→ DATA TO PROCESS
++++

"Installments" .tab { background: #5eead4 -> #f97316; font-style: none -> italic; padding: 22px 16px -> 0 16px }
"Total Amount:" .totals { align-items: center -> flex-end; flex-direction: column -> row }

++++

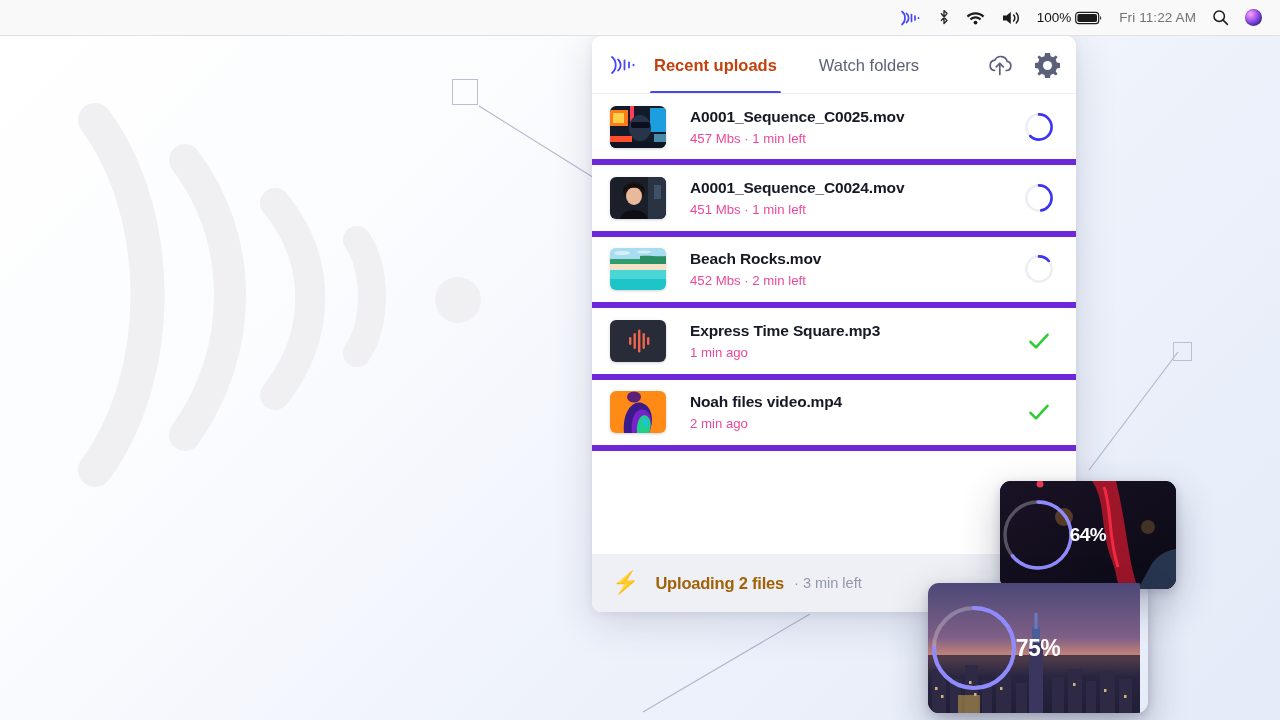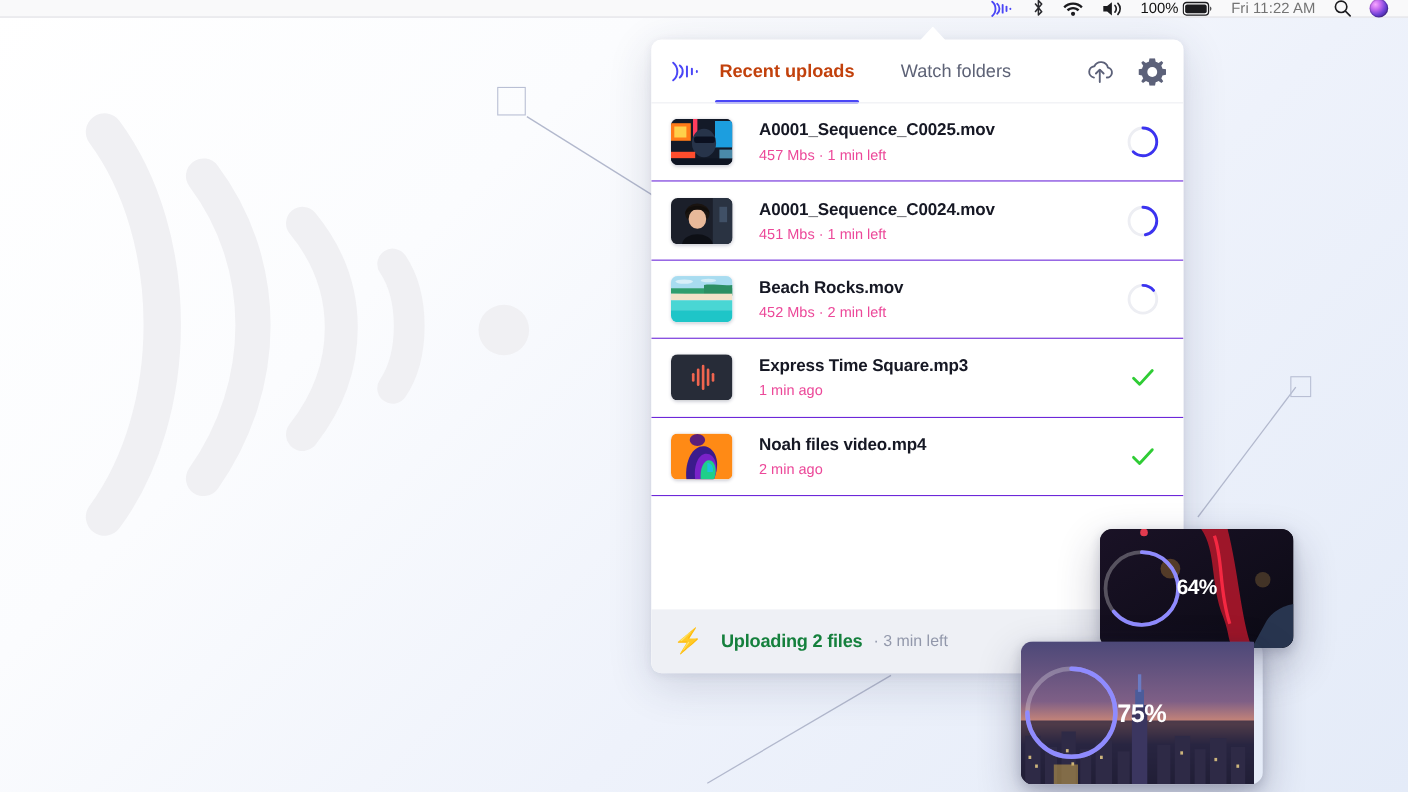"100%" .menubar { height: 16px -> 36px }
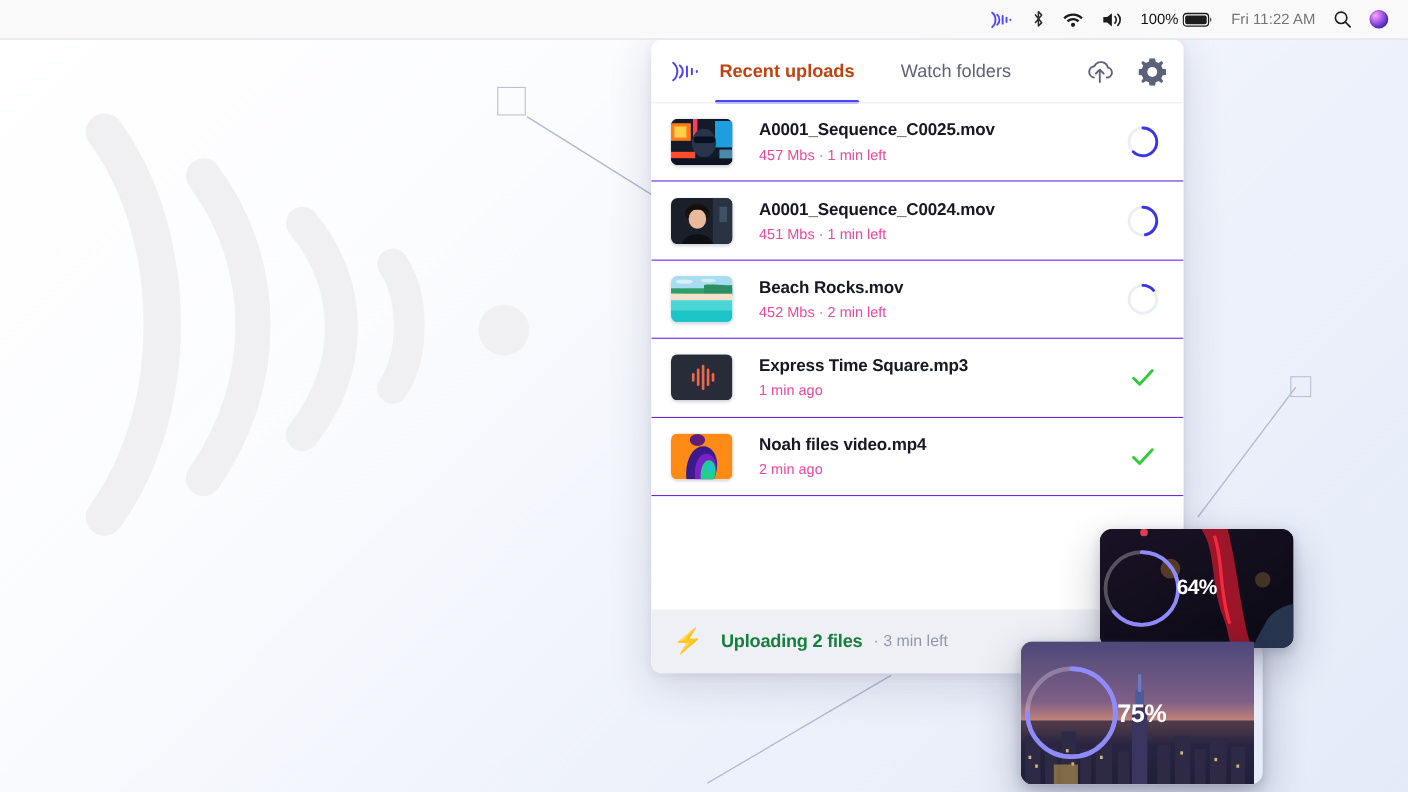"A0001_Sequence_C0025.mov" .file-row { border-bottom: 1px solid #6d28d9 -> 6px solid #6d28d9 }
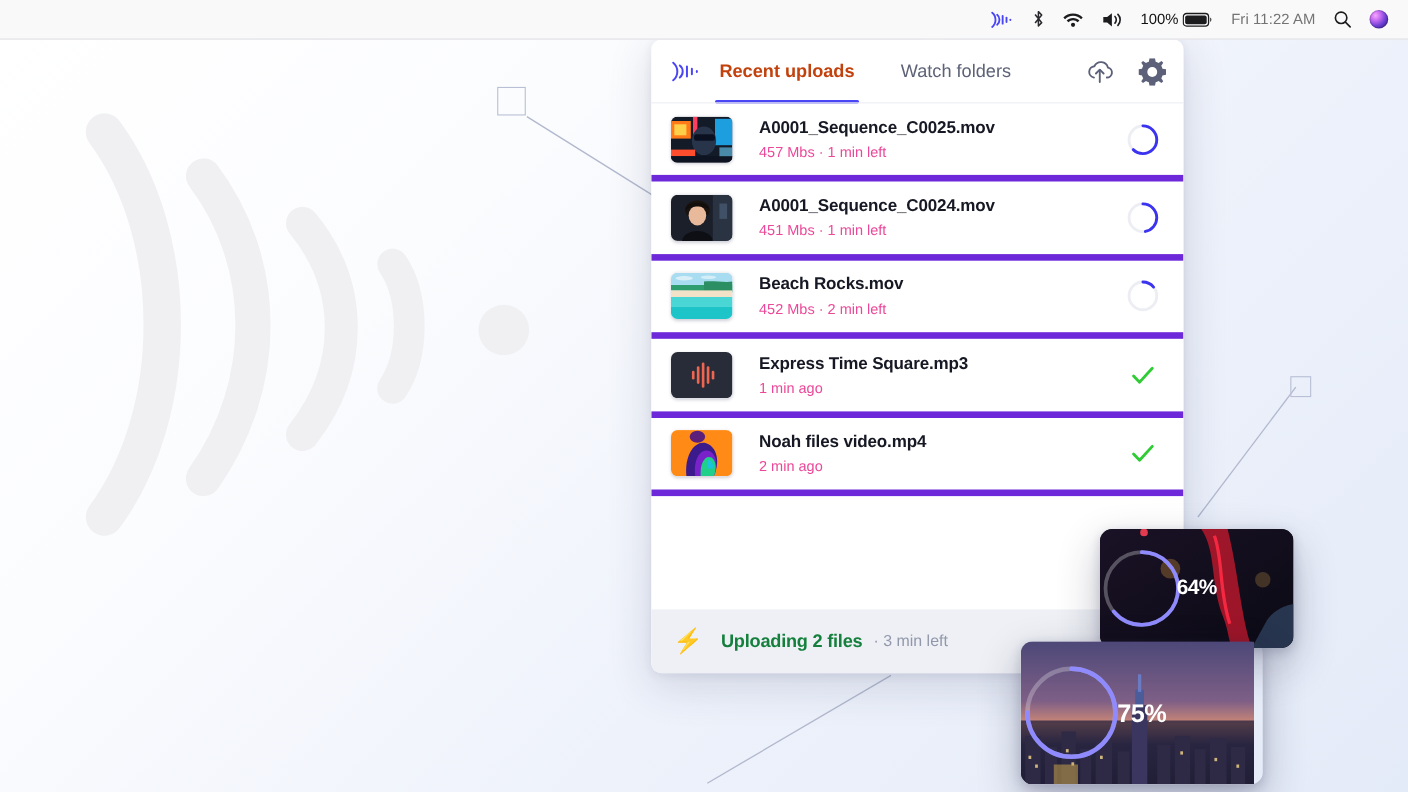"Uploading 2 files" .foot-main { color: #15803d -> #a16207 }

++++

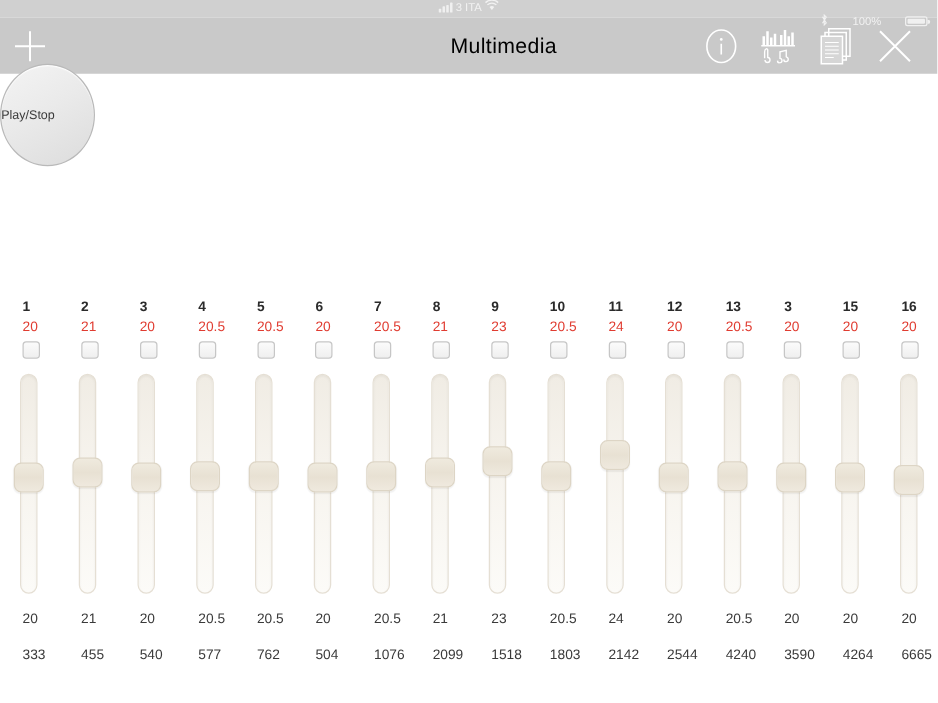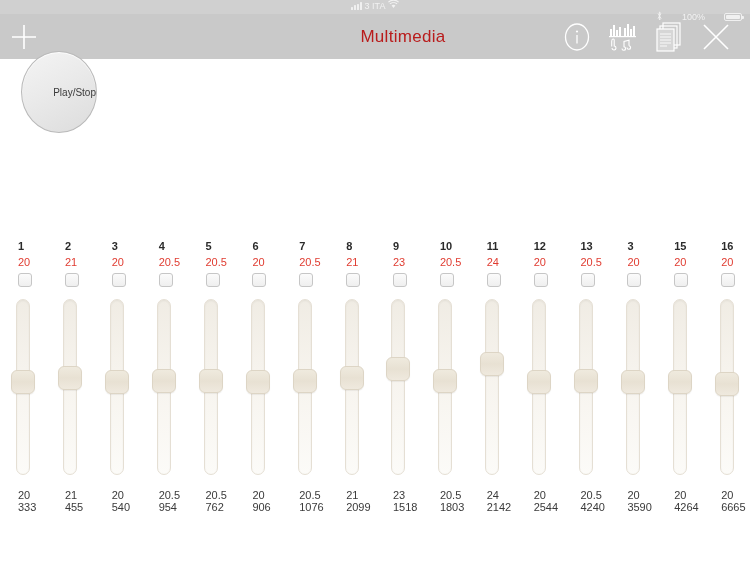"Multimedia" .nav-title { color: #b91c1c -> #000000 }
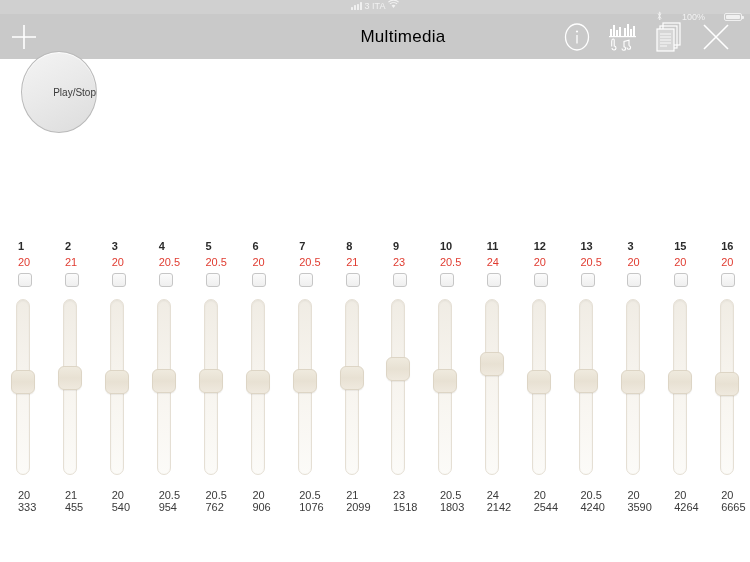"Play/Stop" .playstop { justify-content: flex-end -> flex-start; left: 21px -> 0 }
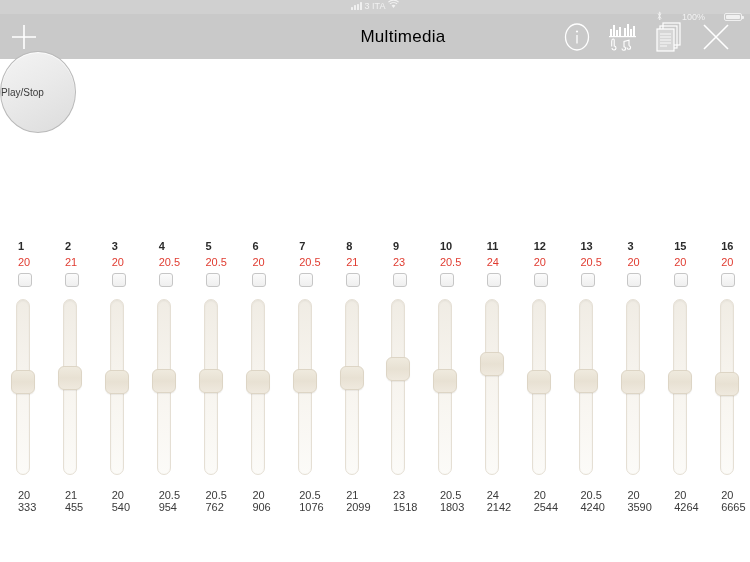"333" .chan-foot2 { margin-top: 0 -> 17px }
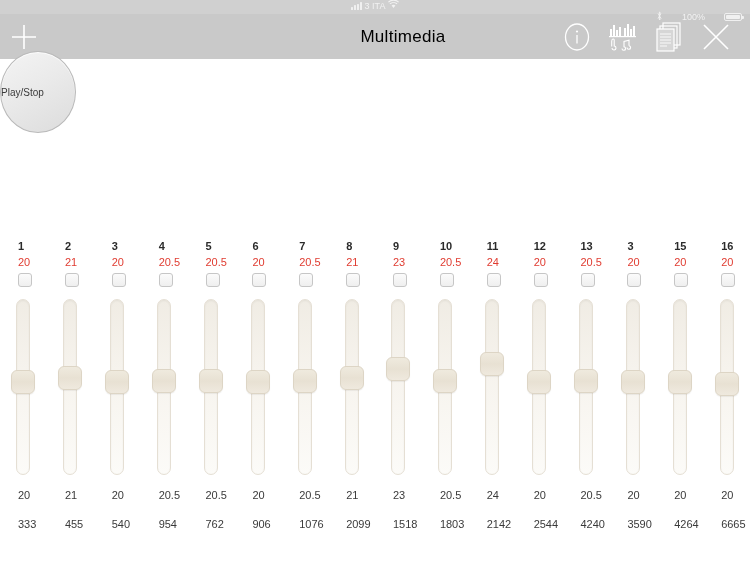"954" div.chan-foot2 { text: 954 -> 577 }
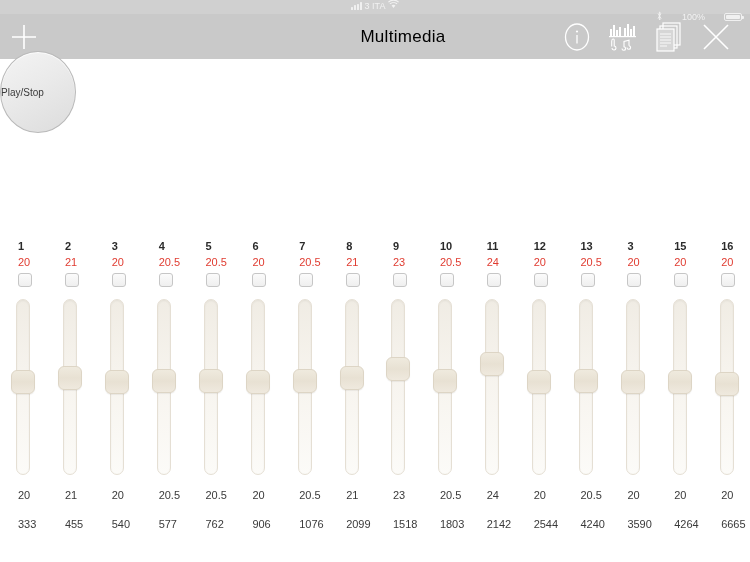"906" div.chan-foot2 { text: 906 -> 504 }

++++

→ ABOUT THIS EXERCISE
In the material above, locate the line containing "background: #5eead4 ->" and the line containing "align-items: center ->". Transcribe exactly those two lines and every line between them, and nothing more.

→ EXERCISE RESPONSE
"Installments" .tab { background: #5eead4 -> #f97316; font-style: none -> italic; padding: 22px 16px -> 0 16px }
"Total Amount:" .totals { align-items: center -> flex-end; flex-direction: column -> row }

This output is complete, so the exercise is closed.